La nostra polemica principale, abbastanza separata da altre di poco rilievo, verte sulla domanda se l’anima, o la conoscenza di essa, possa essere considerata una “materia scientifica”. Questo perché, in questi tempi dialettici, la scienza è per definizione qualcosa che si considera completamente rivolto a questioni materiali, che ha cercato di accaparrare solamente per sé (proprio come altre “dottrine” e “scienze”) l’intera conoscenza e ha cercato poi di dimostrare che la conoscenza è da trovarsi solamente nel materialismo. Tale visione in qualche modo distorta, risulta artificiale fin da un primo esame. “Scienza” significa solamente “verità”, derivando dalla parola latina “scio” che vuol dire “conoscere, nel senso assoluto della parola”; “scienza”, usata più tardi in modo più stretto, presuppone un’organizzazione della conoscenza: e se questo è vero allora questi elementi concernenti l’anima umana soddisferanno senza dubbio il criterio di conoscenza “scientifica”, essendo organizzati e basati su conoscenza criticamente osservabile.

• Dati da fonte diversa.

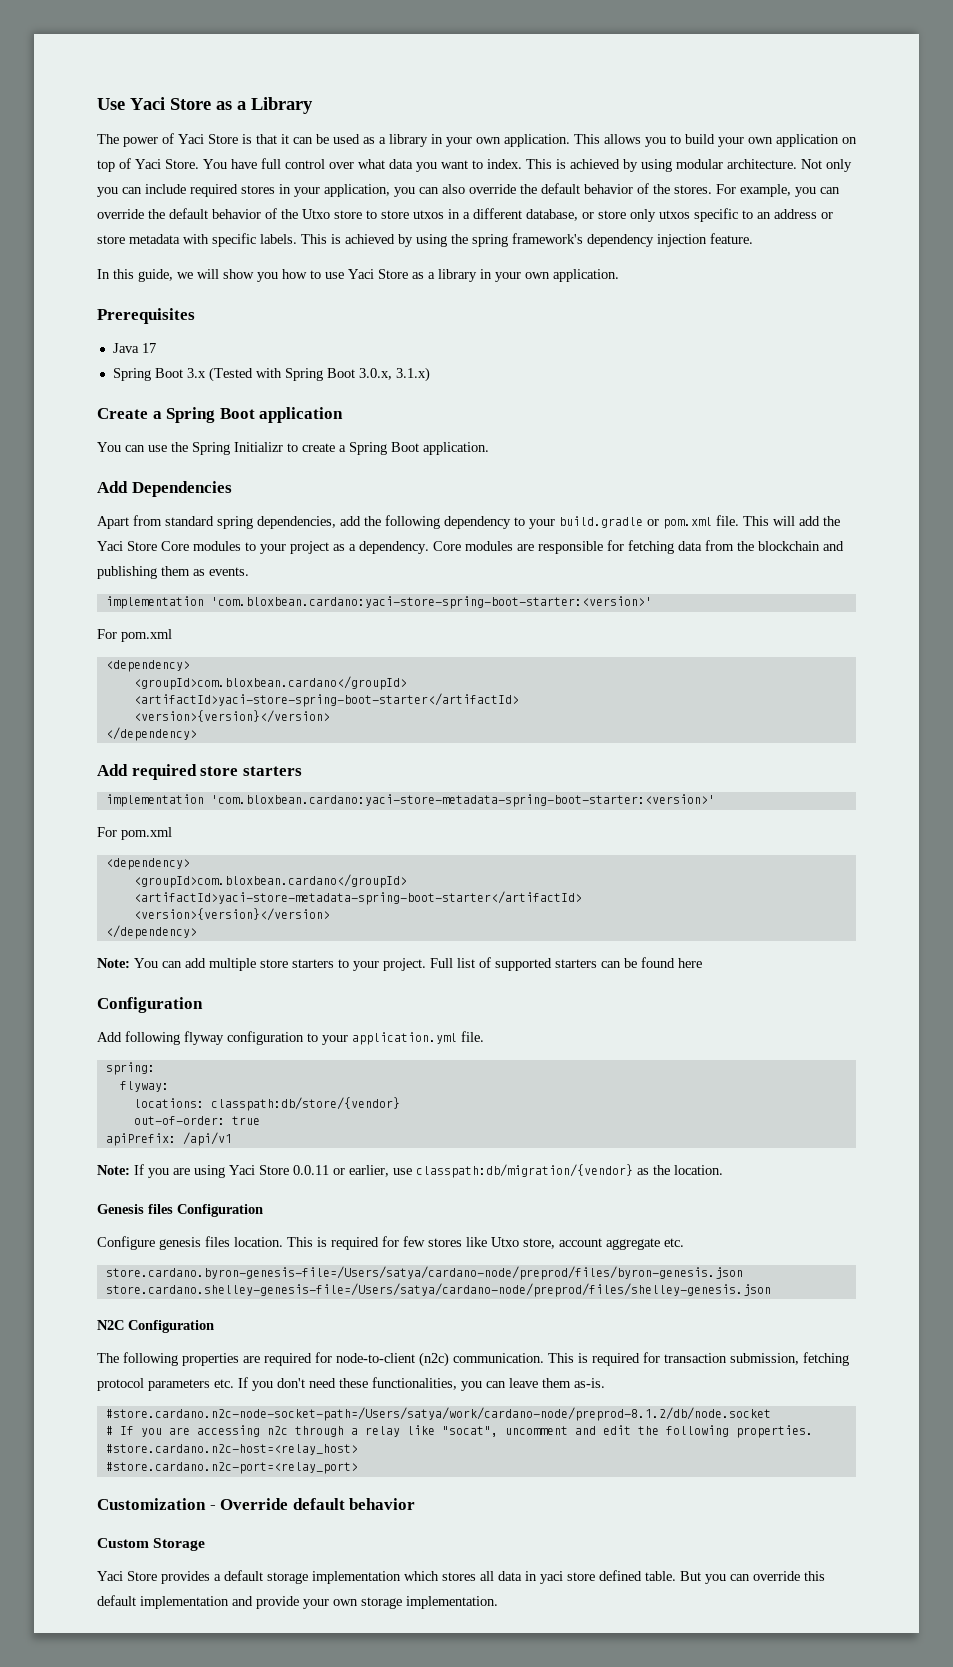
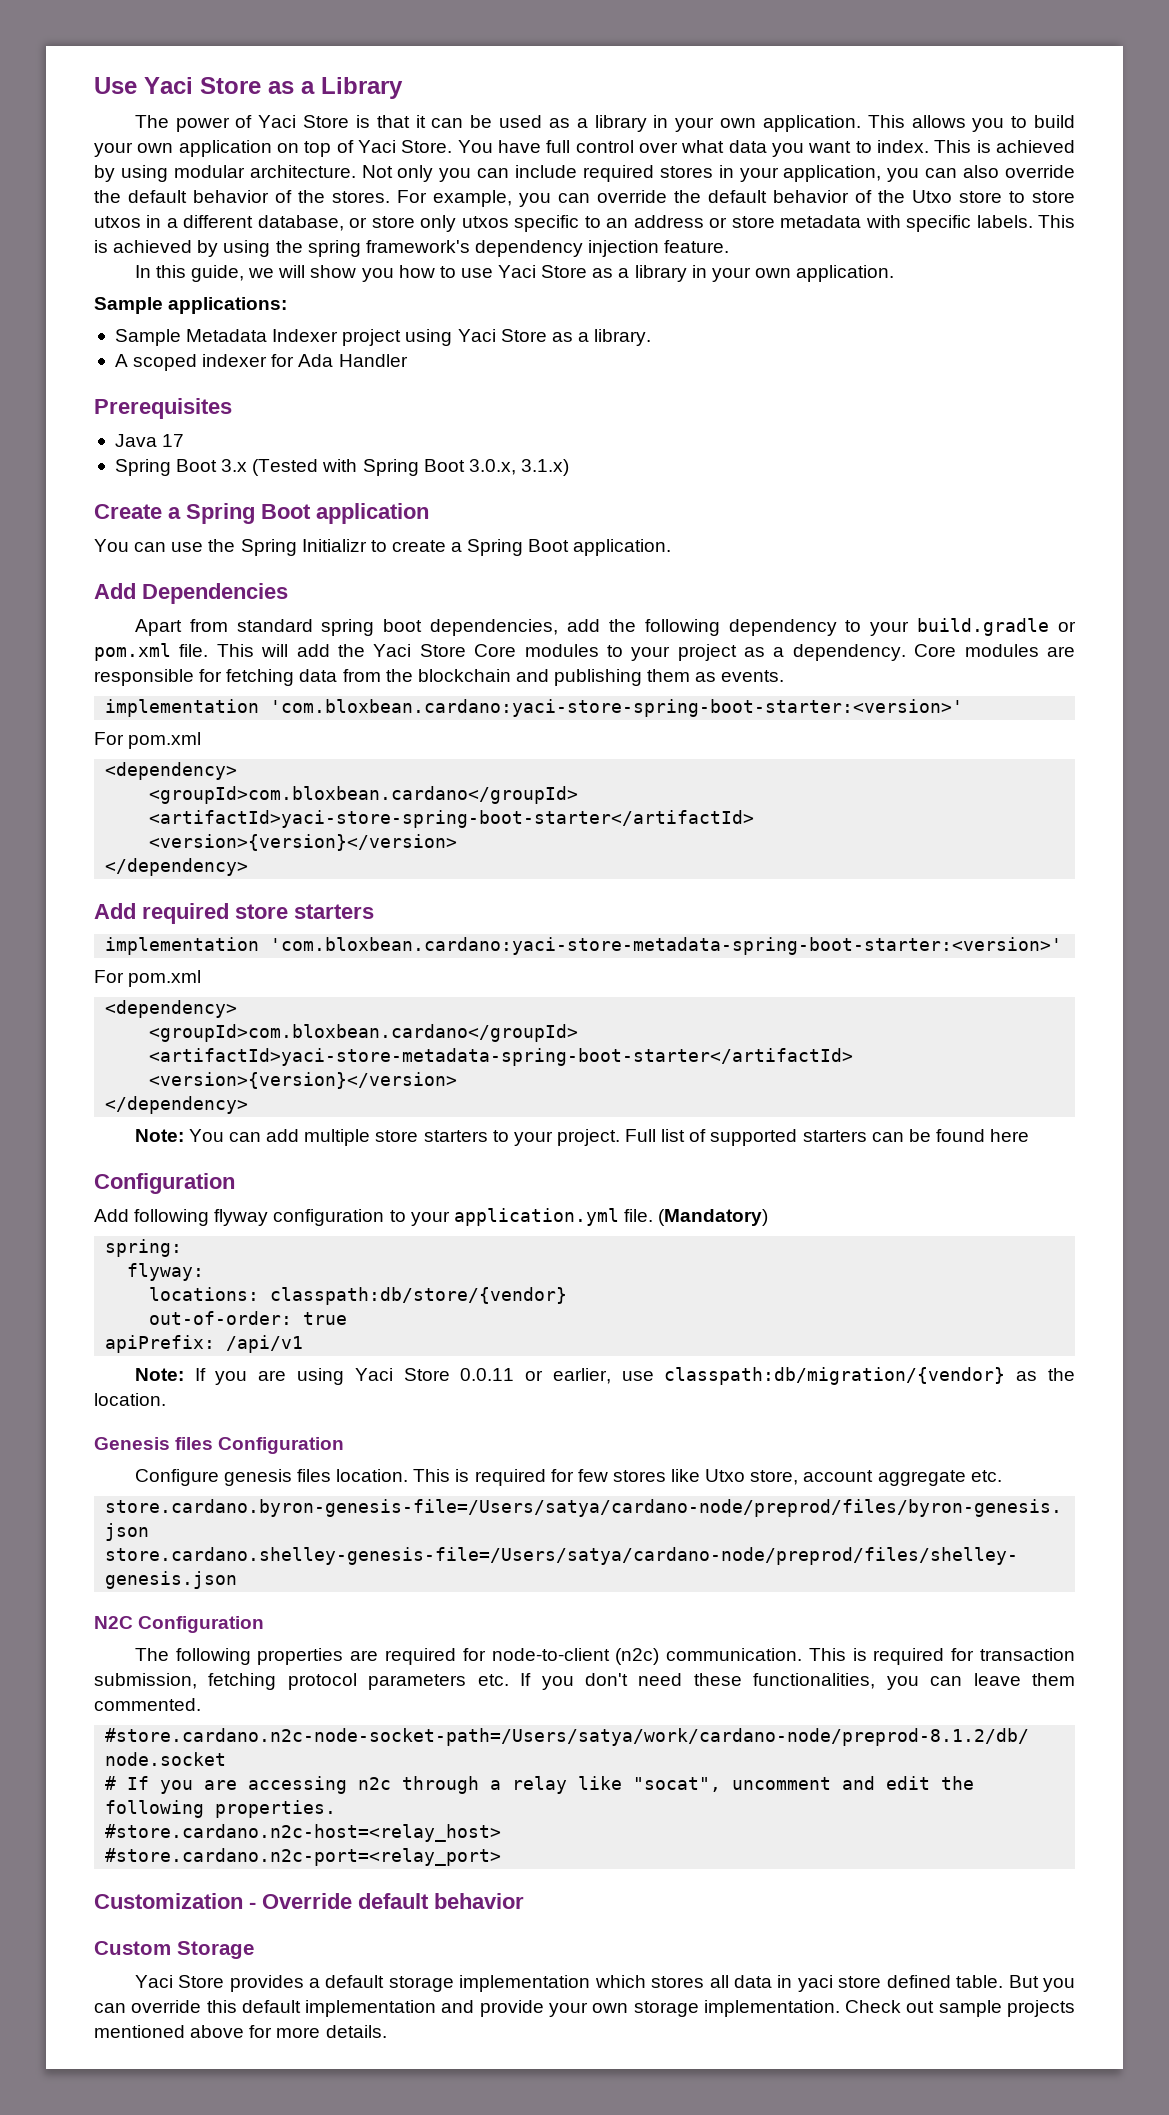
+ Sample applications:
+ Sample Metadata Indexer project using Yaci Store as a library.
+ A scoped indexer for Ada Handler
- Apart from standard spring dependencies, add the following dependency to your build.gradle or pom.xml file.
+ Apart from standard spring boot dependencies, add the following dependency to your build.gradle or pom.xml file.
+ (Mandatory)
- This is required for transaction submission, fetching protocol parameters etc. If you don't need these functionalities, you can leave them as-is.
+ This is required for transaction submission, fetching protocol parameters etc. If you don't need these functionalities, you can leave them commented.
+ Check out sample projects mentioned above for more details.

     Dal momento, quindi, che questo corpo d’informazioni sull’anima umana è basato su una verità o una conoscenza misurabile ed osservabile, ed è organizzato, abbiamo attribuito ad esso la parola Scientology, che è come dire: la “conoscenza della conoscenza” o “sapere come conoscere” o “studio della verità”, in modo da schierarci, con tale parola, assieme alle “scienze”. Potremmo però allo stesso modo chiamare questi elementi “animismo” o “la dottrina dell’anima umana” e quindi schierarci, per così dire, con le “dottrine”, fiancheggiando le une e le altre dal loro lato positivo, evitando in questo modo la guerra.

     Come parola, Scientology è piuttosto necessaria dal momento che abbiamo bisogno di un simbolo identificativo che rappresenti queste particolari scoperte, i dati e il loro metodo d’uso, e inoltre per evitare errori nella nostra conversazione. L’argomento dell’anima è facilmente aperto a ogni ramo di qualsiasi conoscenza, e per poter restare orientati e rimanere nell’ambito delle informazioni qui contenute abbiamo bisogno di questa parola.

     Molto bene. Avendo - speriamo - reso noto il nostro tono politico (o mancanza di esso) e definito con una parola ciò che stiamo facendo, esaminiamo ora CHE COSA stiamo facendo.

     Stiamo studiando l’anima o lo spirito. Lo stiamo studiando in quanto tale. Non stiamo cercando di usare questo studio per promuovere qualche altra disciplina o credo. Raccontiamo la storia di come è successo che l’anima ha dovuto essere nuovamente scoperta. Ed ora che l’abbiamo riscoperta, stiamo anche scoprendo se le informazioni così ottenute possono aiutarci in qualche modo a vivere meglio, o, se per questo, a morire meglio.

     Quindi si può chiaramente vedere che questo libro può essere letto senza alcun pericolo. Esso non cerca di alterare il vostro credo ideologico o religioso. Se tale credo dovesse cambiare solo perché leggete questo libro, la colpa è solo vostra; interferire non era nelle intenzioni dell’autore.

     Naturalmente se LEGGETE questo libro e fate i semplici esperimenti in esso contenuti, i vostri credo ideologici e religiosi cambieranno; non v’è alcun dubbio. Comunque ricordatevi che, nel caso dovesse passarvi per la testa l’idea di incolpare qualcuno, qualsiasi cosa SUCCEDERÀ, noi non INTENDEVAMO cambiare il vostro ideale filosofico; tutto ciò che intendevamo fare, molto innocentemente, era di fornirvi qualche dato sull’anima umana, e nemmeno la vostra anima in particolare, ma l’anima in generale.